Finding it hard to get qualified and professional guides to operate their guest ranch, Sylvia Waterer and Kevan Bracewell started their own wilderness guide training programs.
With some of the most spectacular scenery to be found in BC, more residents and tourists alike want to travel into the backcountry and experience the beauty of the vast and magnificent wilderness. Until guide certification standards were developed, many wilderness backcountry operators were challenged by the shortage of professional guides.
Wilderness Guiding Needs Professionals
Given the seasonal nature of guiding and the type of work required until recently, guides were mainly self-taught. They were also hard to recruit to an operator's remote location, particularly when there were no incentives encouraging them to put down roots.
This didn't go unnoticed. BC's tourism industry met with government departments, post secondary institutions, and professional associations in hopes of uniting all interested parties to develop an industry-wide initiative to create guide certification standards.
Chilcotin Holidays Guide Training Institution
The provincial initiative was too slow to get off the ground for Sylvia and Kevan. They established the Chilcotin Holidays Guide Training Institution in 1990 and hoped the graduates from their program would create a pool of qualified guides to hire for their own business and, more importantly, to increase the professionalism of the industry.
Sylvia and Kevan designed the wilderness guide-training program with the unique needs of both participants and operators in mind. The program sought to:
- Give participants a solid base of combined working knowledge and practical skills
- Provide training that could be easily modified to fit individual candidates
- Produce well-trained graduates that found work
Specialty Hands-on Training Modules
To provide a graduated approach to guide training, Sylvia and Kevan developed training modules that can be taken separately or in various combinations. Each level is progressively challenging.
This framework allows students to adapt their training to suit their:
- Experience
- Schedule
- Personal interests
Tuition is all-inclusive, including the meals, accomodation, all equipment, and licensed instructors. According to Sylvia and Kevan, it's common for students to take two and three modules per season.
Guide Apprenticeship Log Book
Because a guide's training doesn't end with the program, Sylvia and Kevan created their own log book similar to what other apprenticing industries have. The Wilderness Guide's Log Book enables graduates to record their ongoing training, work experience, knowledge, and qualifications as they work towards becoming a professional guide.
Like a resume, the log book tells an employer what experience and training the guide has acquired, but it also includes a description of training and experience needed to meet the various levels of guiding. Chilcotin Holidays' training has become an employer's standard within the industry.

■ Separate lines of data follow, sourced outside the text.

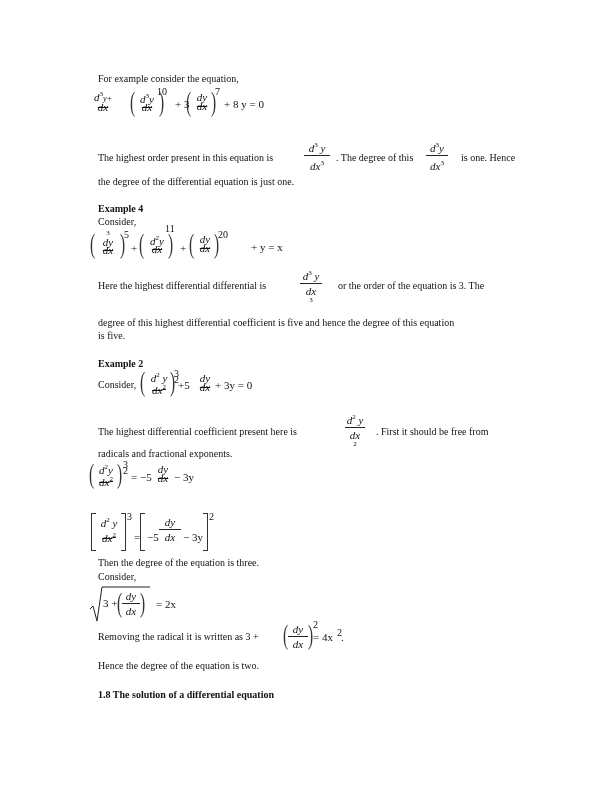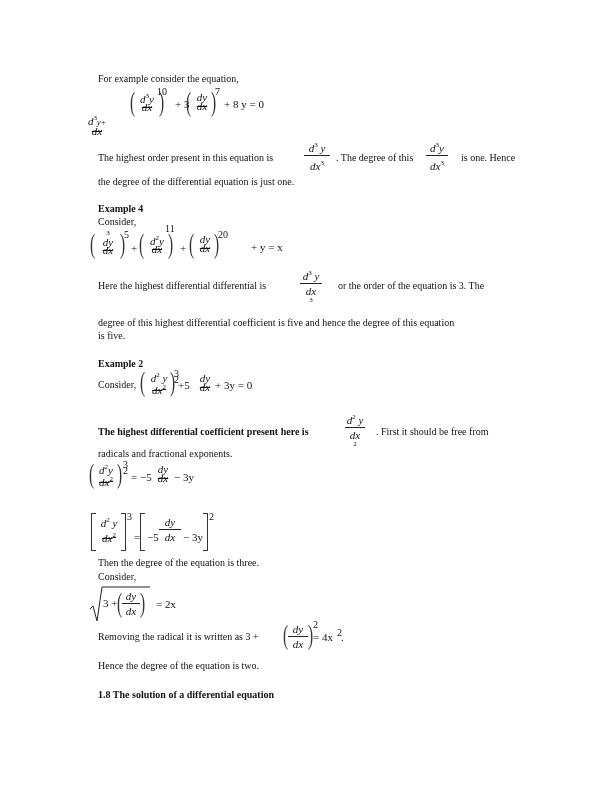--- a/index.html
+++ b/index.html
@@ -25,7 +25,7 @@
 <div class="t" style="left:90px;top:72px;">For example consider the equation,</div>
 
 <div>
-  <div class="frac" style="left:84px;top:88px;width:26px;margin-top:24px;">
+  <div class="frac" style="left:90px;top:88px;width:26px;">
     <span class="num"><span>d</span><span style="font-size:7px;vertical-align:super;font-style:normal;">3</span><span style="font-size:8px;">y+</span></span>
     <span class="num strike" style="margin-top:-4px;">dx</span>
   </div>

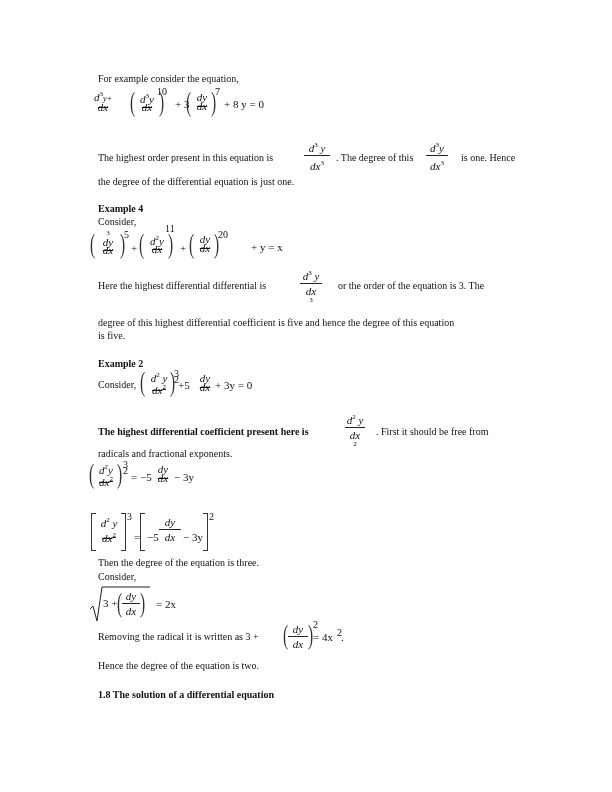--- a/index.html
+++ b/index.html
@@ -121,7 +121,7 @@
   <div class="m" style="left:215px;top:379px;text-align:right;">+ 3y = 0</div>
 </div>
 
-<div class="t" style="left:90px;top:425px;font-weight:bold;">The highest differential coefficient present here is</div>
+<div class="t" style="left:90px;top:425px;">The highest differential coefficient present here is</div>
 <div class="frac" style="left:345px;top:411px;width:20px;">
   <span class="num"><span>d</span><span style="font-size:7px;font-style:normal;vertical-align:super;">2</span> <span>y</span></span>
   <span class="bar"></span>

Job Listings Throughout Western Canada
To help the graduates find work, each year Chilcotin Holidays mails out a referral package explaining the skills of its graduates to over 450 outfitters, ranches, fishing lodges and stables throughout BC, Alberta and the Yukon.
Employers specify their staff needs and return the form to Chilcotin Holidays. These responses are collated and made into a job opportunities listing which graduates receive upon completing the training program.
Standardizing the industry has been a long time in coming and a lot of hard work, but Sylvia and Kevan will tell you, "A well-trained and experienced guide makes all the difference in the success of your business."